In the Orkneys “Roust” is a stormy sea caused by the meeting of
tides; “Skail” (Icel. Skellr) is the dashing of surf upon the shore;
“Skelder,” the washing of waves, is a common name for farm-houses near
the beach; and “Swelchie,” which explains its own meaning, is the
Icelandic Svelgr.

[320] Fit Fiall, _i.e._, “planities pinguis,” or, better still,
Fitfulglahöfði, sea-fowl cape.

[321] An abstract printed in “Illustrations of Northern Antiquities,”
one vol. 4to, Edinburgh, 1814; reprinted verbatim in “Northern
Antiquities,” edited by Mr J. A. Blackwall, London, Bohn, 1859. In
it we may note the origin of Norna the sibyl’s “improvisatory and
enigmatical poetry.”

[322] Originally Brúsey, from Brúsi, a proper name.

[323] Skála-vegr, the way of the court-house.

[324] Also written Brough, meaning a round tower. The word is
usually derived from the Gothic “berga,” to defend, but it has a far
nobler origin. It is the Chaldee “burgadh,” the Arabic “burj,” the
Armenian “pourc,” the Greek “πύργος,” and the Latin “burgus;” the
Gothic “baurg,” the Mæso-Gothic “bairg,” and “borg,” a mountain;
the Scandinavian “borg,” a fortress; the Armoric, Irish, and Welsh
“burg,” also found in Teutonic and Saxon; the Anglo-Saxon “beorh”
and “beorg,” a rampart, and “burh” or “bureg,” a castle; the Belgian
“burg,” the Gaelic “burg,” the French “bourg,” the Italian “borgo,” the
North British “burgh” and “burg,” as Edinburgh and Corrensburg; the
Scoto-Scandinavian “brogh” or “broch,” with the guttural uncompounded,
and even “borve,” as in Sianborve, and “burr,” as in Burraness; and,
finally, the English “burg” and “burgh,” “borough” and “burrow.” Such
are a few of its titles to antiquity and extent of domain.
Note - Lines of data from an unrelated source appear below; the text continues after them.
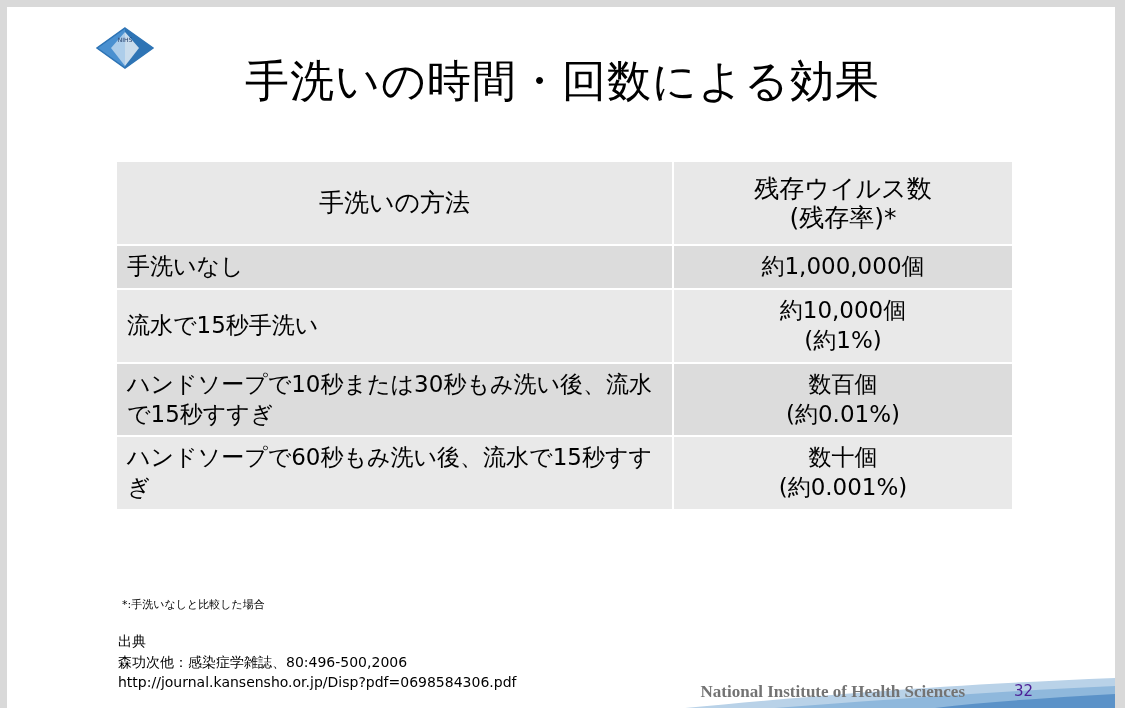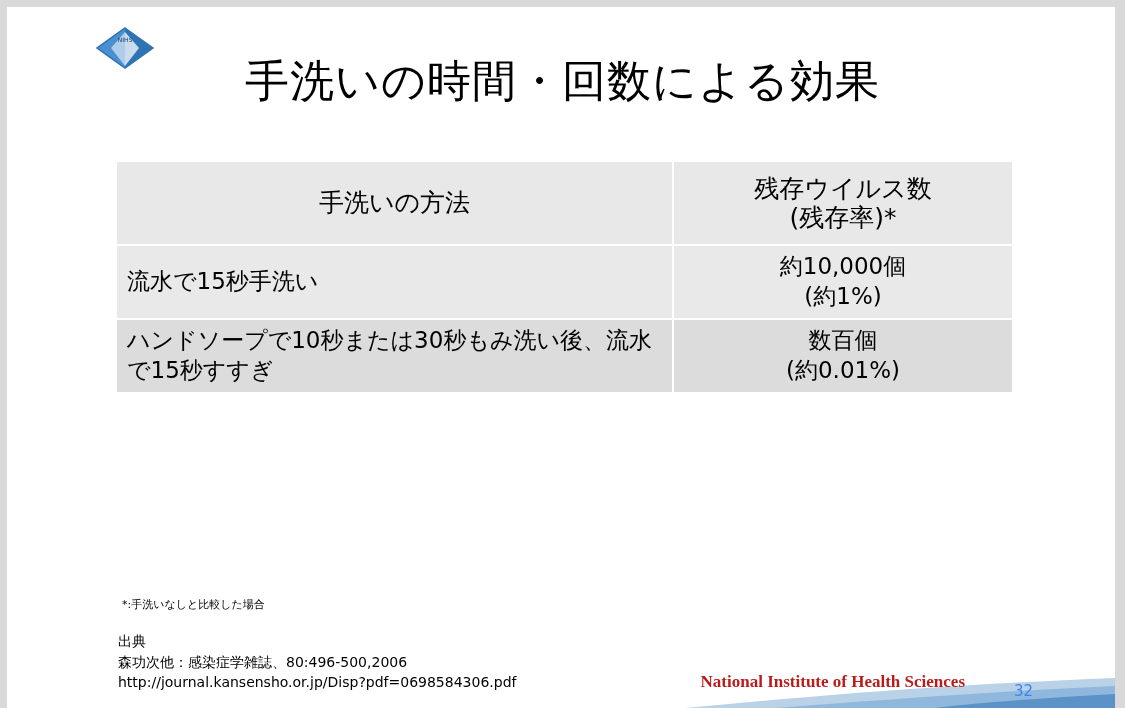"手洗いなし" tr { html: none -> <tr> <td>手洗いなし</td> <td> <span>約1,000,000個</span> </td> </tr> }
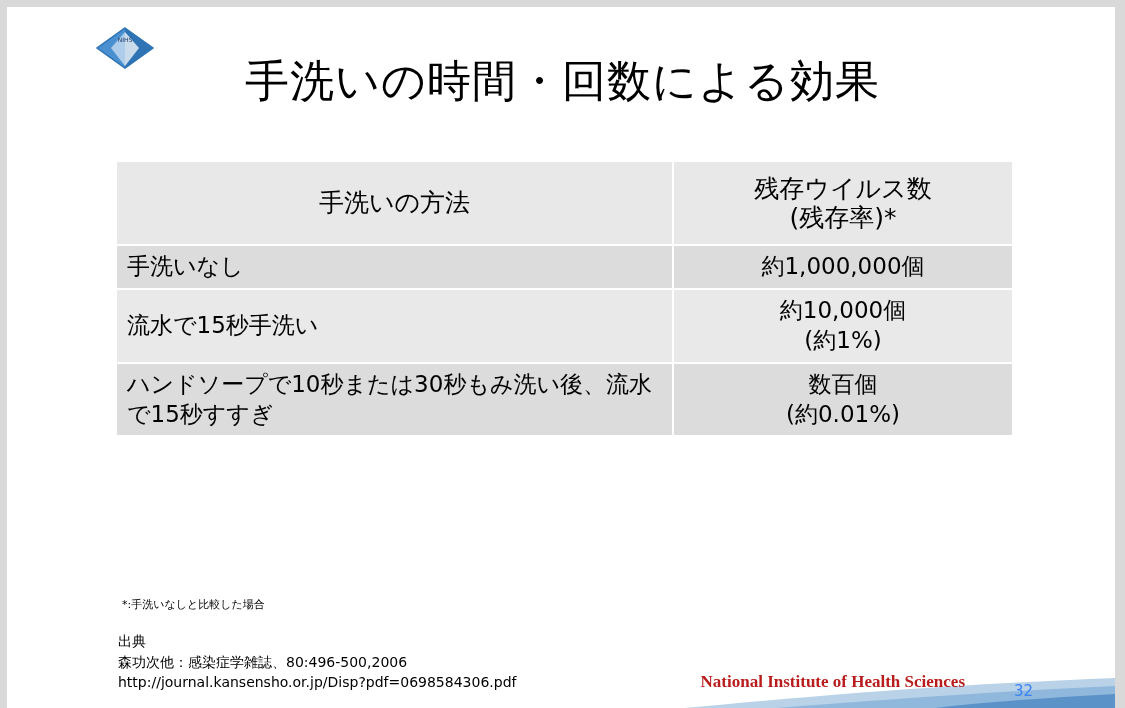"ハンドソープで60秒もみ洗い後、流水で15秒すすぎ" tr.alt { html: none -> <tr> <td>ハンドソープで60秒もみ洗い後、流水で15秒すすぎ</td> <td> <span>数十個</span> <span>(約0.001%)</span> </td> </tr> }
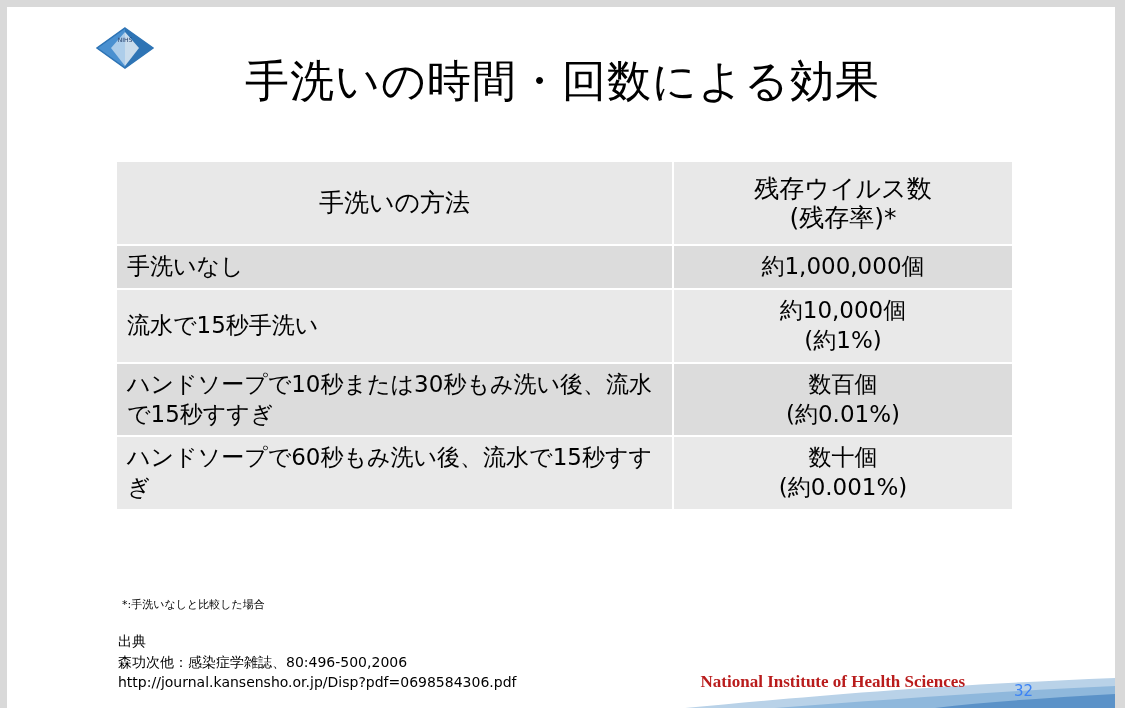"National Institute of Health Sciences" #footer-text { bottom: 16px -> 6px; color: #b91c1c -> #737373 }
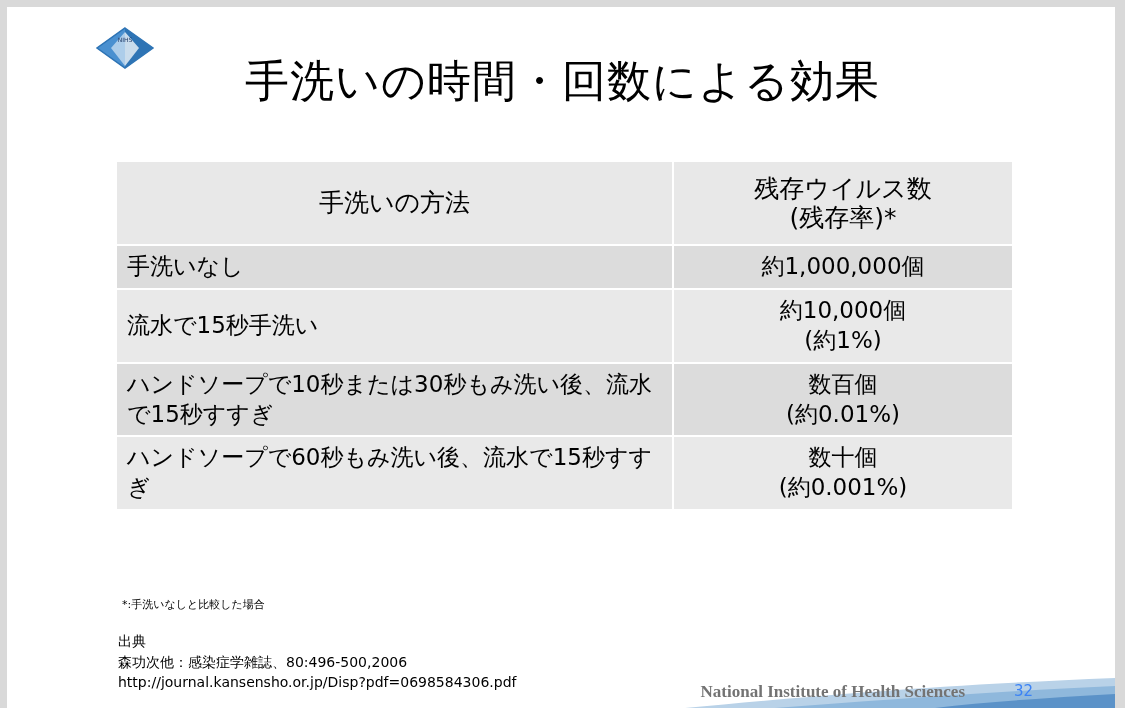"32" #page-num { color: #3b82f6 -> #4c1d95 }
[325] I am well aware of the difficulties, and especially of the
expense, objected to condensing peat. But peat _au naturel_ can
be burnt as the _mottes_ in France and Holland have been used for
generations. And I am also aware of the immense interests wielded by
the Coal League--surely these must sooner or later succumb to the
public good. Lands without coal leagues find no difficulty in the
operation. The two companies lately established at Oldenburg use a
large flat-bottomed steamer, which opens a canal 20 feet broad and 6
deep at the rate of 10 to 12 feet per hour: the soil is heaped up on
the banks, and is cut into brick-shape, after which mere drying makes
it fit for fuel.

[326] After Australian diggers had asserted for years that gold would
be found in Bute, a specimen was lately (1874) extracted from a vein of
quartz which runs out into the sea below the Skeoch plantation.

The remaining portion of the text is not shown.